How to Install Blown-In Cellulose Insulation
Having your house sufficiently insulated makes a remarkable difference to its energy efficiency and blown-in cellulose insulation is easy to install and consists of recycled wood fiber, mainly newspapers. Treated with the non-toxic Borax and Boric Acid, both fire retardants, it's also a bug repellent. Blown-in cellulose insulation is an improvement in that it fills all cavities, thus providing sufficient insulation against high noise levels and excessive cold. It can therefore also assist in preventing the formation of roof-collapsing ice dams on the roofs in extremely cold areas. Below are steps you can follow to insulate your home.
Measure the length and width of your attic area with a tape measure. Calculate the surface of square footage by multiplying the length and width. Determine how much insulation you will need or take the measurements to your dealer and work it out with them. The insulation blower is available at your dealer or local rental store.
Clean the Areas
Using a shop vac, clean the area, including the stud or rafter bays, from any items and debris. Pay special attention to the bottom of each bay.
Cover Areas that Need Protection
Cover the attic access area with cardboard. Keep the blown-in cellulose insulation away from recessed lighting fixtures, using 10-inch flashing to block them off. Keep at least 3 inches of air space between the fixtures and the flashing. Heating fixtures, chimney flues, and other heat-generating fixtures must be surrounded by metal flashing.

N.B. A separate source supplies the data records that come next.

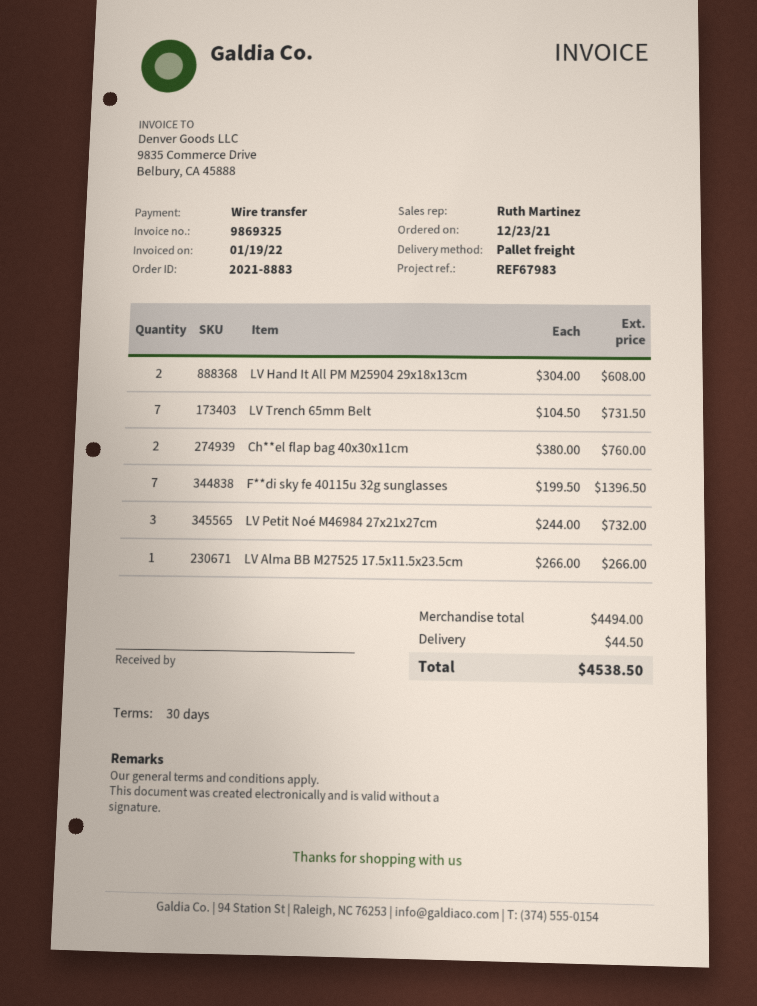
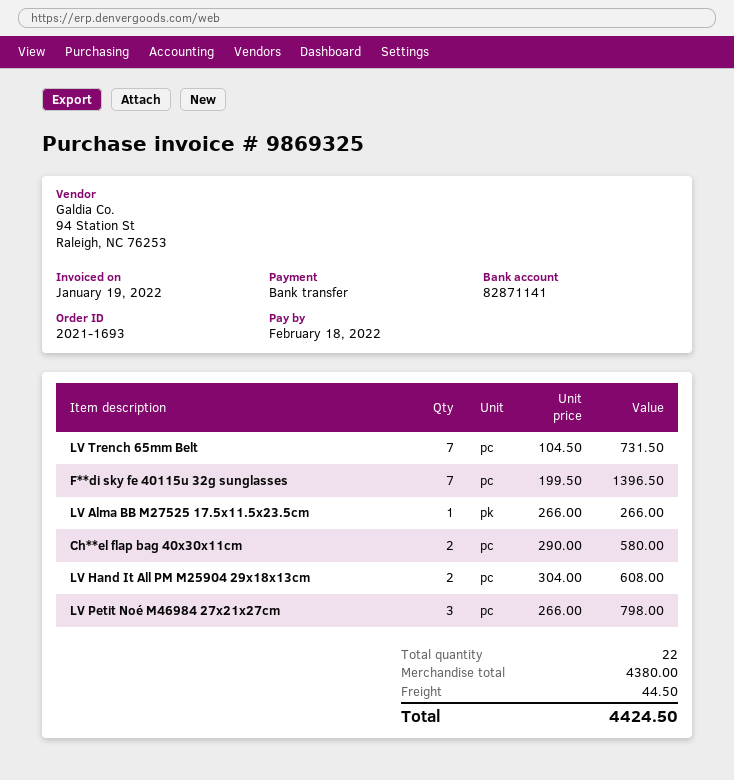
order number: 2021-8883 -> 2021-1693
Ch**el flap bag 40x30x11cm: 2 x 380.00 = 760.00 -> 2 x 290.00 = 580.00
LV Petit Noé M46984 27x21x27cm: 3 x 244.00 = 732.00 -> 3 x 266.00 = 798.00
subtotal: 4494.00 -> 4380.00
total: 4538.50 -> 4424.50

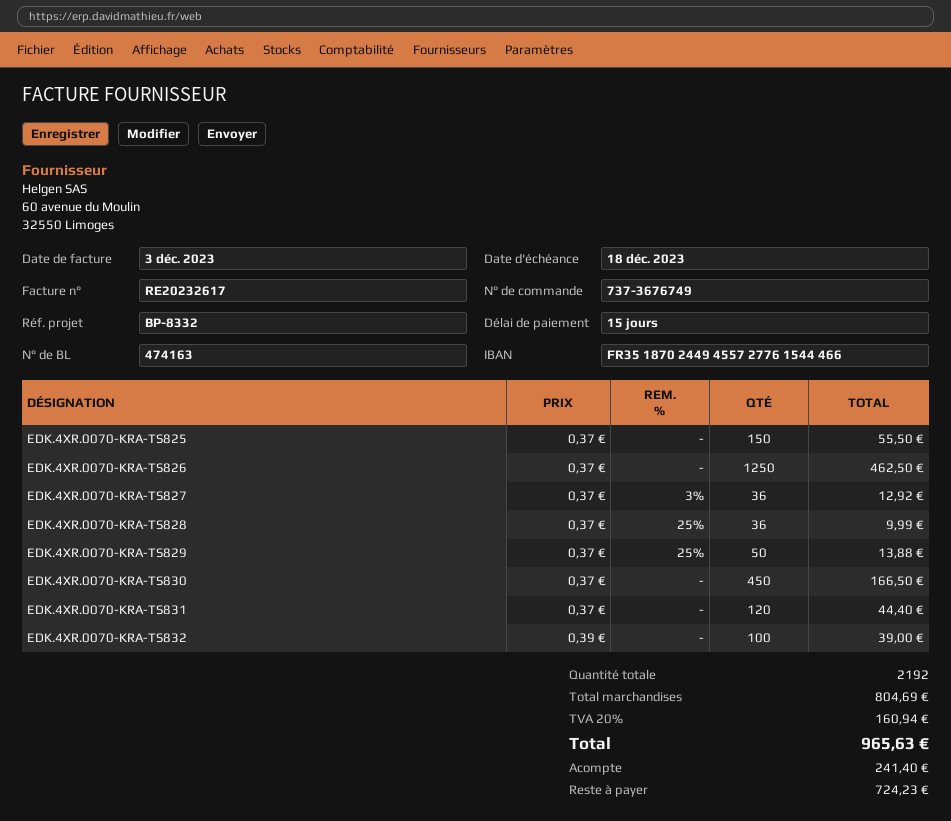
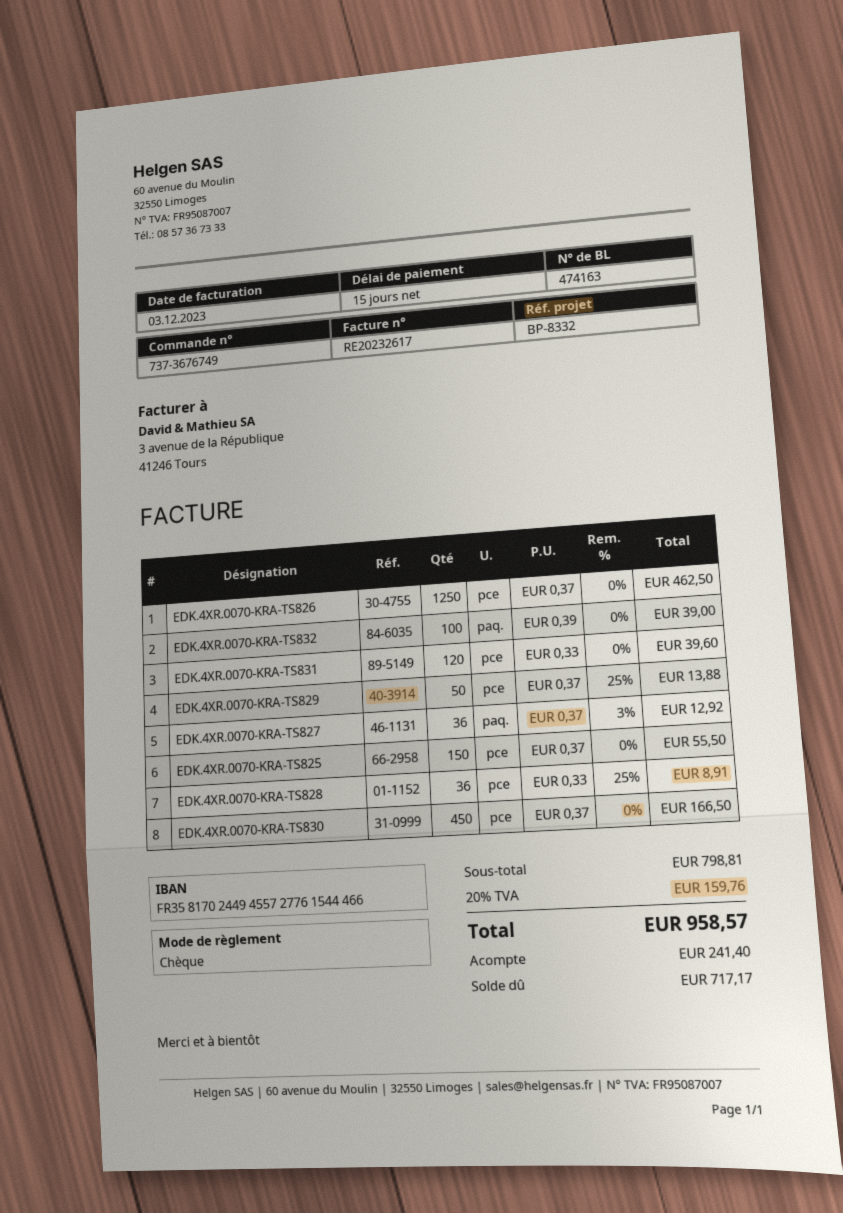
bank account: FR3518702449455727761544466 -> FR3581702449455727761544466
EDK.4XR.0070-KRA-TS828: 36 x 0.37 - 25% = 9.99 -> 36 x 0.33 - 25% = 8.91
EDK.4XR.0070-KRA-TS831: 120 x 0.37 = 44.40 -> 120 x 0.33 = 39.60
subtotal: 804.69 -> 798.81
tax: 20% = 160.94 -> 20% = 159.76
total: 965.63 -> 958.57
balance: 724.23 -> 717.17

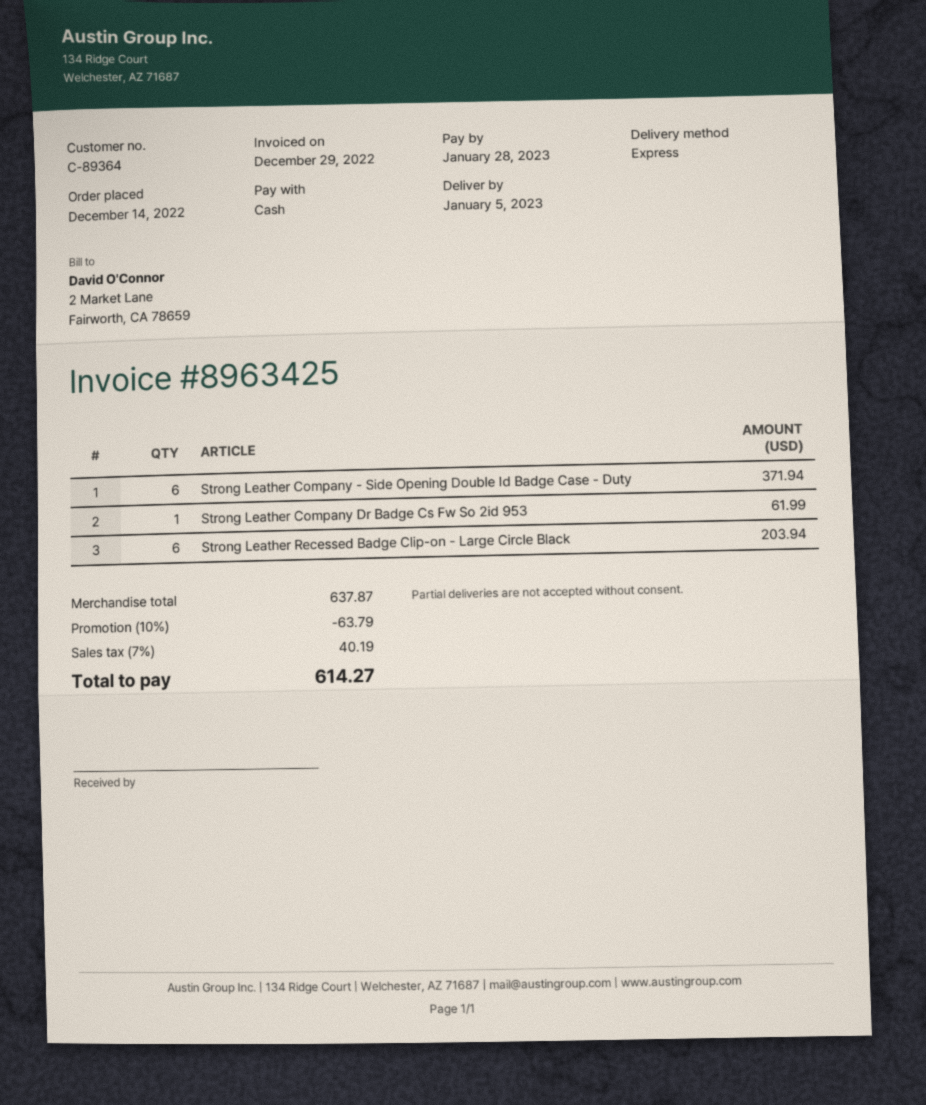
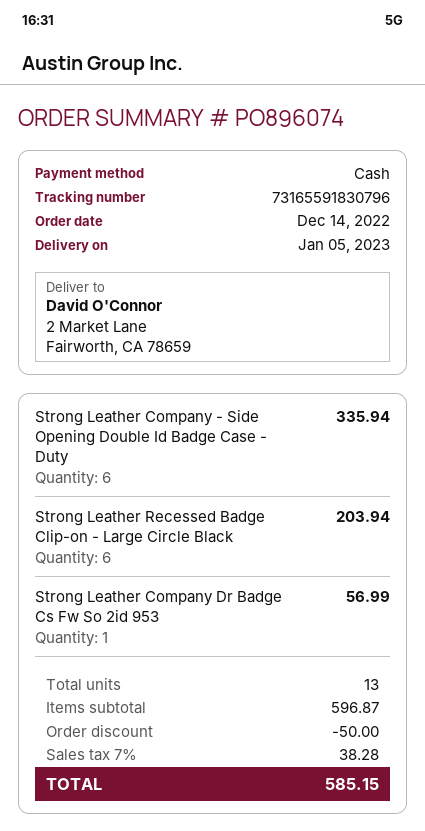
Strong Leather Company - Side Opening Double Id Badge Case - Duty: 6 for 371.94 -> 6 for 335.94
Strong Leather Company Dr Badge Cs Fw So 2id 953: 1 for 61.99 -> 1 for 56.99
subtotal: 637.87 -> 596.87
discount: 63.79 -> 50.00
tax: 7% = 40.19 -> 7% = 38.28
total: 614.27 -> 585.15

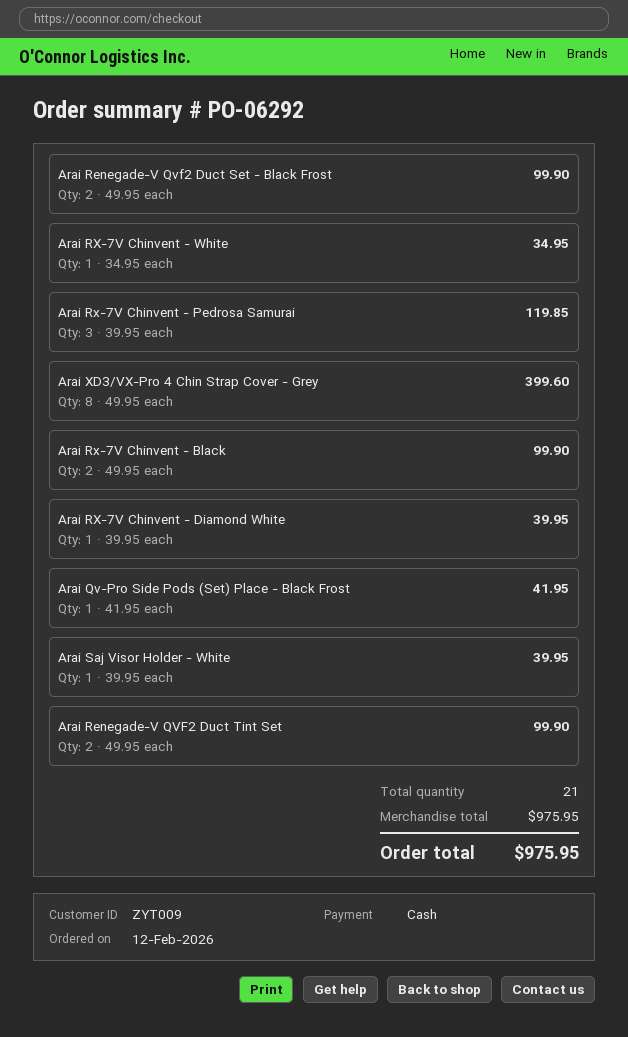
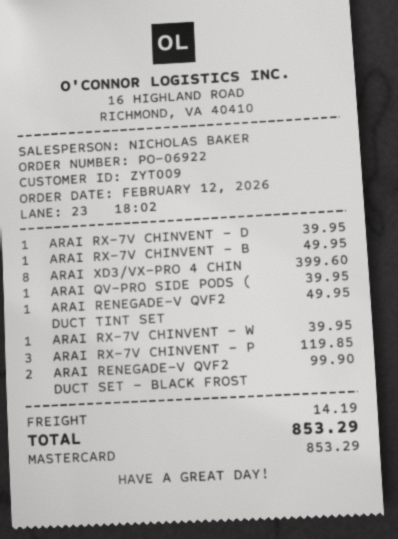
order number: PO-06292 -> PO-06922
payment method: cash -> Mastercard
Arai RX-7V Chinvent - White: 1 for 34.95 -> 1 for 39.95
Arai Rx-7V Chinvent - Black: 2 for 99.90 -> 1 for 49.95
Arai Qv-Pro Side Pods (Set) Place - Black Frost: 1 for 41.95 -> 1 for 39.95
Arai Saj Visor Holder - White: 1 for 39.95 -> none
Arai Renegade-V QVF2 Duct Tint Set: 2 for 99.90 -> 1 for 49.95
shipping: none -> 14.19
total: 975.95 -> 853.29

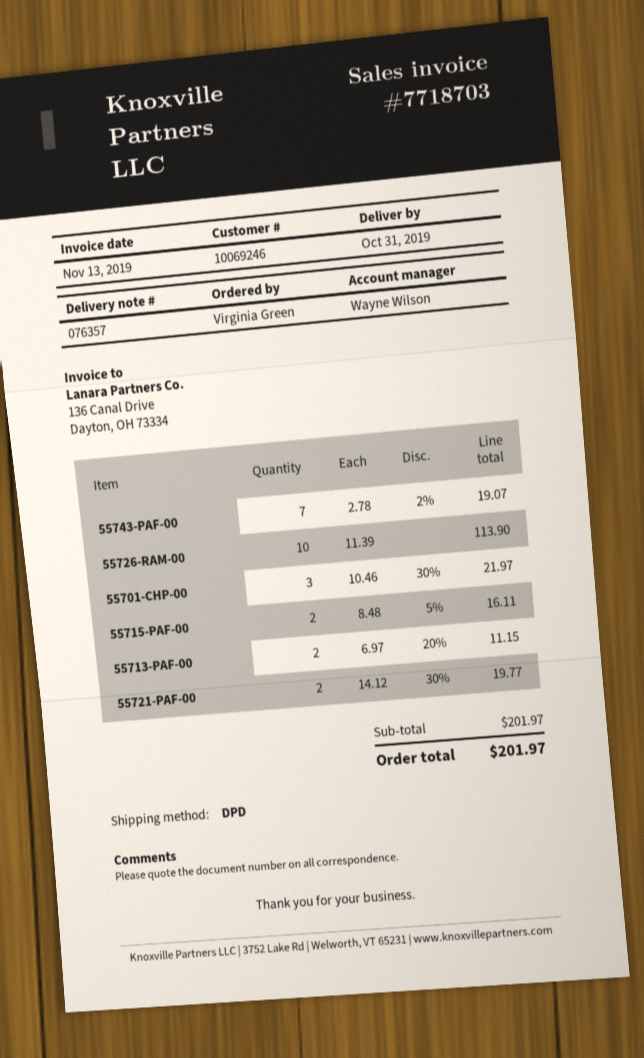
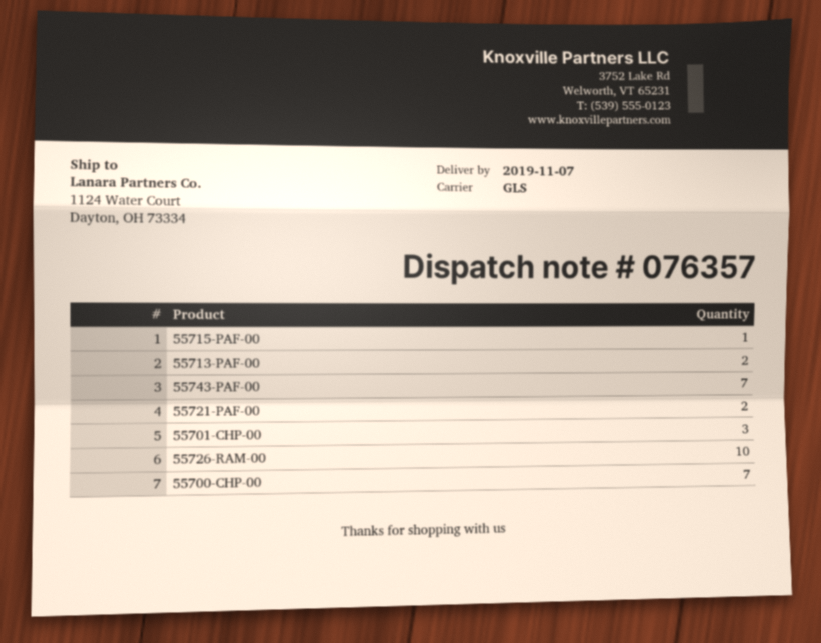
delivery date: 2019-10-31 -> 2019-11-07
shipping method: DPD -> GLS
55715-PAF-00: 2 -> 1
55700-CHP-00: none -> 7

Install soffit-vent chutes over the soffit vents, using a stapler, to maintain the good air circulation in the attic.
Prepare the Machine
Remove one plastic covering from a bale of blown-in cellulose insulation and dump the material into the spray machine. Ensure that the machine is filled to spray with consistent pressure. Connect the water hose to the machine and turn on the water supply.
Install the Insulation
Start at the furthest end and work your way to the access area, so that you needn’t walk on the damp insulation. Spray the stud bays starting from the bottom, working your way up until the bay is filled to the edge. Rafter bays need to be sprayed from the sides towards the center. Continue, keeping the flow steady. Spray around the chutes and covered areas towards the access area. Scrape away all excess insulation while still damp, using the scraper or the board to level and smooth down the bay surfaces.
Use netting to cover the bays, inserting staples just to keep it in place. This will prevent pieces of the blown-in cellulose insulation from falling out during the drying process. Allow the insulation to dry for 24 to 36 hours before covering with drywall.